Although the ruins, which date as far back as 1500 BC, appear unimpressive at first—most of the area was covered by a huge landslide in 1945—underground you'll discover a labyrinth of well-ventilated corridors and chambers. They're illumined by electric lights that sometimes flicker or fail altogether—it's wise to bring your own flashlight. Deep inside the corridors you'll come upon the Lanzón de Chavín. This 4-meter-high (13-foot-high) daggerlike rock carving
represents a human-animal hybrid deity (complete with fangs, claws, and serpentine hair); it sits elegantly at the intersection of four corridors. It was built by the Chavín, one of the first civilizations in Peru, and little is known about this ancient culture, although archaeologists believe they had a complex religious system. The main deity is always characterized as a puma or jaguar. Lesser deities, represented by condors, snakes, and other animals, were also revered.
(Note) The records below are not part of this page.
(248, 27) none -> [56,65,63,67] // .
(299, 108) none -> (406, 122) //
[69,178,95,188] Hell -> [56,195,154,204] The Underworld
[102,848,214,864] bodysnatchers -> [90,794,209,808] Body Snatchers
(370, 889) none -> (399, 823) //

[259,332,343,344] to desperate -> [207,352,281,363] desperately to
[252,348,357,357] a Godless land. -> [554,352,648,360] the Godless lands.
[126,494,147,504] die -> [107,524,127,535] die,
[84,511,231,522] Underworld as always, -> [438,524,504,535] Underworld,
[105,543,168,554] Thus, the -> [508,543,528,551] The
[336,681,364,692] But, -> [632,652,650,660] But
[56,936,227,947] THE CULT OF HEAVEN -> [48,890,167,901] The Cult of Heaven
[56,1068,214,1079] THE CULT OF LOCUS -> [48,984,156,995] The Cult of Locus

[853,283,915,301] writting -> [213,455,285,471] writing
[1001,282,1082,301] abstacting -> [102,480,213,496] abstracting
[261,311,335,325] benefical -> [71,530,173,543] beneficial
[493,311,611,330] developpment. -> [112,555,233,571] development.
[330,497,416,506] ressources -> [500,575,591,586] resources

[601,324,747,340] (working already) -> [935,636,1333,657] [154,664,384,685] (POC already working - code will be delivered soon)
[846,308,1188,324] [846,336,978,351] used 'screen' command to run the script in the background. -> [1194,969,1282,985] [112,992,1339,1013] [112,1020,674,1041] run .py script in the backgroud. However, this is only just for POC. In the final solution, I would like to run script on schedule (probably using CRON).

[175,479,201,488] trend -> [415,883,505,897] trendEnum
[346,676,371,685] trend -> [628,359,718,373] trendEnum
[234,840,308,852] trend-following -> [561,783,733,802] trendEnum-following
This is a fascinating archaeological site, on the southern edge of the tiny village of Chavín and accessible by a day trip from Huaraz. On the drive southeast from Huaraz you get good views of two Andean peaks, Pucaraju (5,322 meters/17,460 feet) and Yanamarey (5,237 meters/17,180 feet). Construction on the road may delay your journey, so check on conditions before setting out. Tours from Huaraz, lasting eight hours, visit the ruins, a small on-site museum, and the alpine Laguna de Querococha. The tour costs about S/70 per person, not including the entrance fee to the ruins. If you'd prefer to get here on your own, regular buses run between Huaraz and Chavín, and you can hire a guide at the entrance to the ruins.